China remains committed to its long-standing goal of diversifying its foreign exchange reserves, a government official said on Thursday, helping to soothe markets unnerved by a report that the country was reviewing its euro-zone bond holdings.

The official, who is familiar with how the government manages its $2.4 trillion of reserves, told Reuters that the direction of diversification will not change, when asked about a report that the State Administration of Foreign Exchange (SAFE) was concerned about its exposure to debt troubles in Europe.

SAFE declined to comment.

Separately, a banker who has worked with China's reserve managers said they would exercise more caution about buying the euro in the short term, but that they had few other outlets for investing their stockpile of cash -- the world's largest.

The euro, which had fallen toward a four-year low on Wednesday, jumped to a day's high after the official said China was still targeting diversification.
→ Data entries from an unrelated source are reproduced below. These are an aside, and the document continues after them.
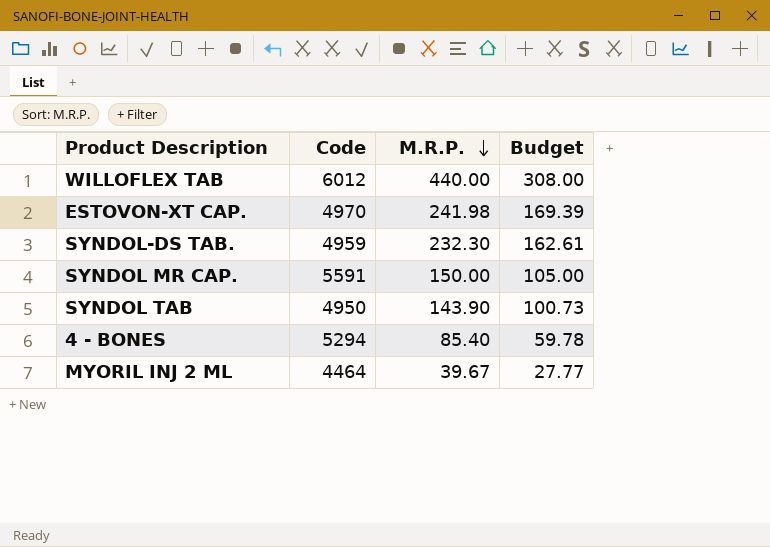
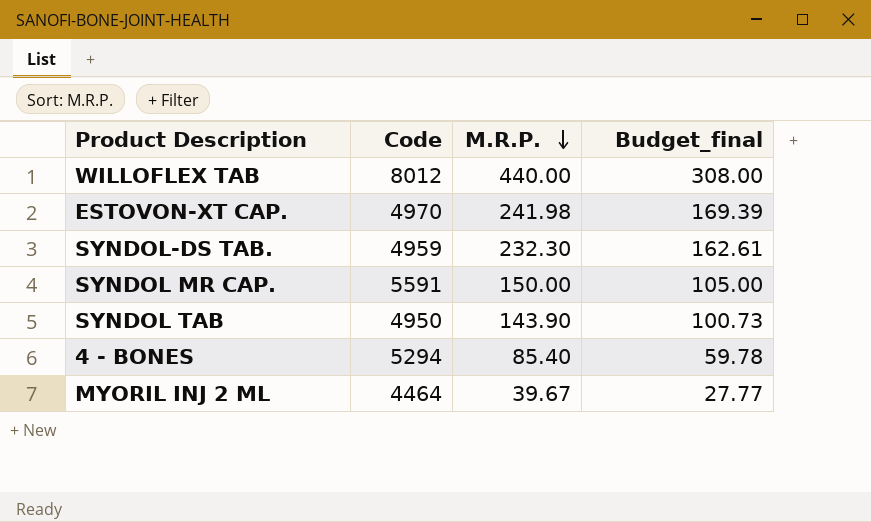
column name: Budget -> Budget_final
WILLOFLEX TAB | Code: 6012 -> 8012

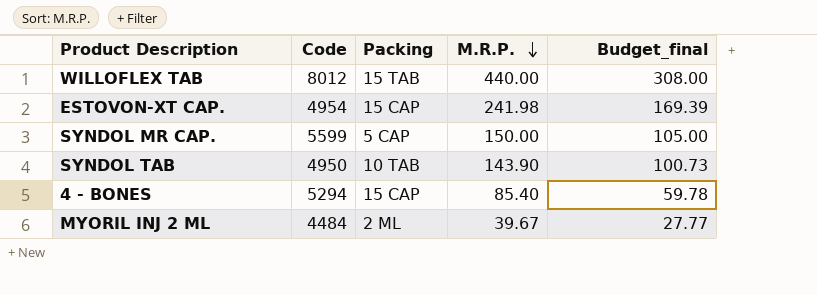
column Packing | position: none -> 3
row SYNDOL-DS TAB.: 4959 | 232.30 | 162.61 -> none
ESTOVON-XT CAP. | Code: 4970 -> 4954
SYNDOL MR CAP. | Code: 5591 -> 5599
MYORIL INJ 2 ML | Code: 4464 -> 4484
U.S. stock futures also extended gains.

Over the past few years, when China has mentioned diversification, it was often interpreted as referring to its objective of reducing exposure to the dollar by lifting investments in other currencies, such as the euro.

Analysts say that China has been shifting some of its reserves into a wider range of currencies in recent months, including assets elsewhere in Asia and in commodity-producing countries.

A Chinese banker with a foreign firm in Beijing said that SAFE regularly sought outside opinions about the global economy and that there was nothing unusual about its setting up meetings to discuss the euro's prospects.

Marginally, I think they are concerned about what is happening in Europe and they want to reduce their risk, he said. What is happening in Europe is very uncertain and that is what they want to avoid. At the end of the day, these guys are bureaucrats.